PMI siapkan klinik cuci darah pasien miskin

palang merah indonesia (pmi) provinsi nusa tenggara barat (ntb) menyiapkan klinik cuci darah supaya membantu pasien gagal ginjal miskin yang memerlukan pelayanan cuci darah dengan uang sekecil bisa saja, dengan memanfaatkan tiga unit mesin cuci darah bantuan yayasan bj habibie.

ketua pmi ntb h mesir suryadi, selama mataram, senin, menyampaikan klinik cuci darah tersebut ingin dioperasikan pada waktu dekat, kembali menunggu petugas yang mau mengoperasikan mesin cuci darah itu. petugas dan akan mengoperasikan peralatan itu akan dilatih lebih-lebih dahulu.

rumah sakit khusus ginjal (rskg) habibie membantu lima unit mesin hemodialisis (cuci darah), namun dan telah tiba di mataram masih tiga unit. santunan itu mau digunakan dengan sebaik-baiknya untuk membantu penduduk tidak bisa.

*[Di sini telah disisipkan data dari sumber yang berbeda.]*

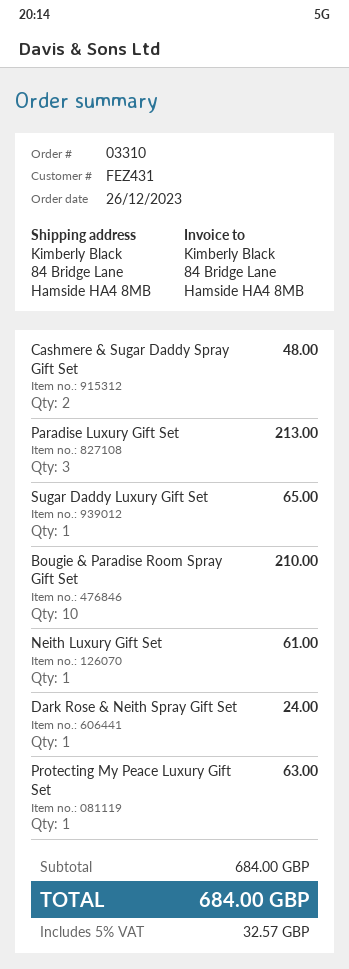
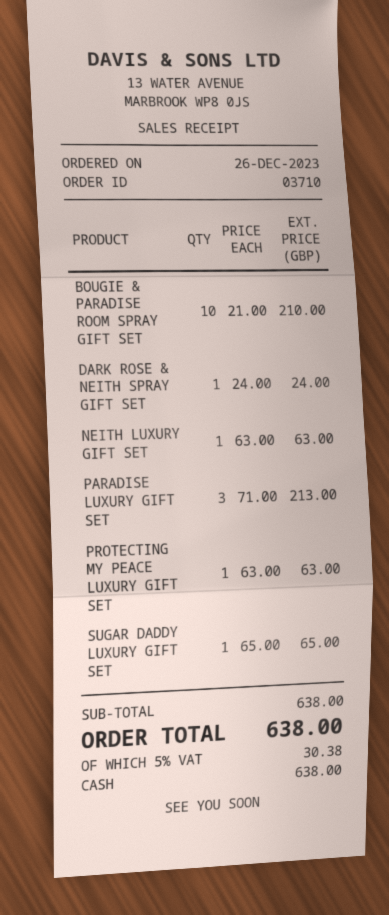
order number: 03310 -> 03710
Cashmere & Sugar Daddy Spray Gift Set: 2 for 48.00 -> none
Neith Luxury Gift Set: 1 for 61.00 -> 1 for 63.00
subtotal: 684.00 -> 638.00
tax: 5% = 32.57 -> 5% = 30.38
total: 684.00 -> 638.00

ia menyatakan, dalam ini biaya cuci darah lumayan tinggi, mencapai rp450.000 hingga rp500.000 pilihan cuci darah, sehingga penduduk miskin tak hendak mampu menyewa biaya itu.

Informasi Lainnya:

menurut Informasi penderita gagal ginjal pada ntb harus cuci darah ke denpasar (bali) atau surabaya (jawa timur). mesin hemodialisis dalam rumah sakit publik provinsi ntb rusak sebab terbakar ketika terjadi kebakaran selama properti sakit tersebut, ujarnya.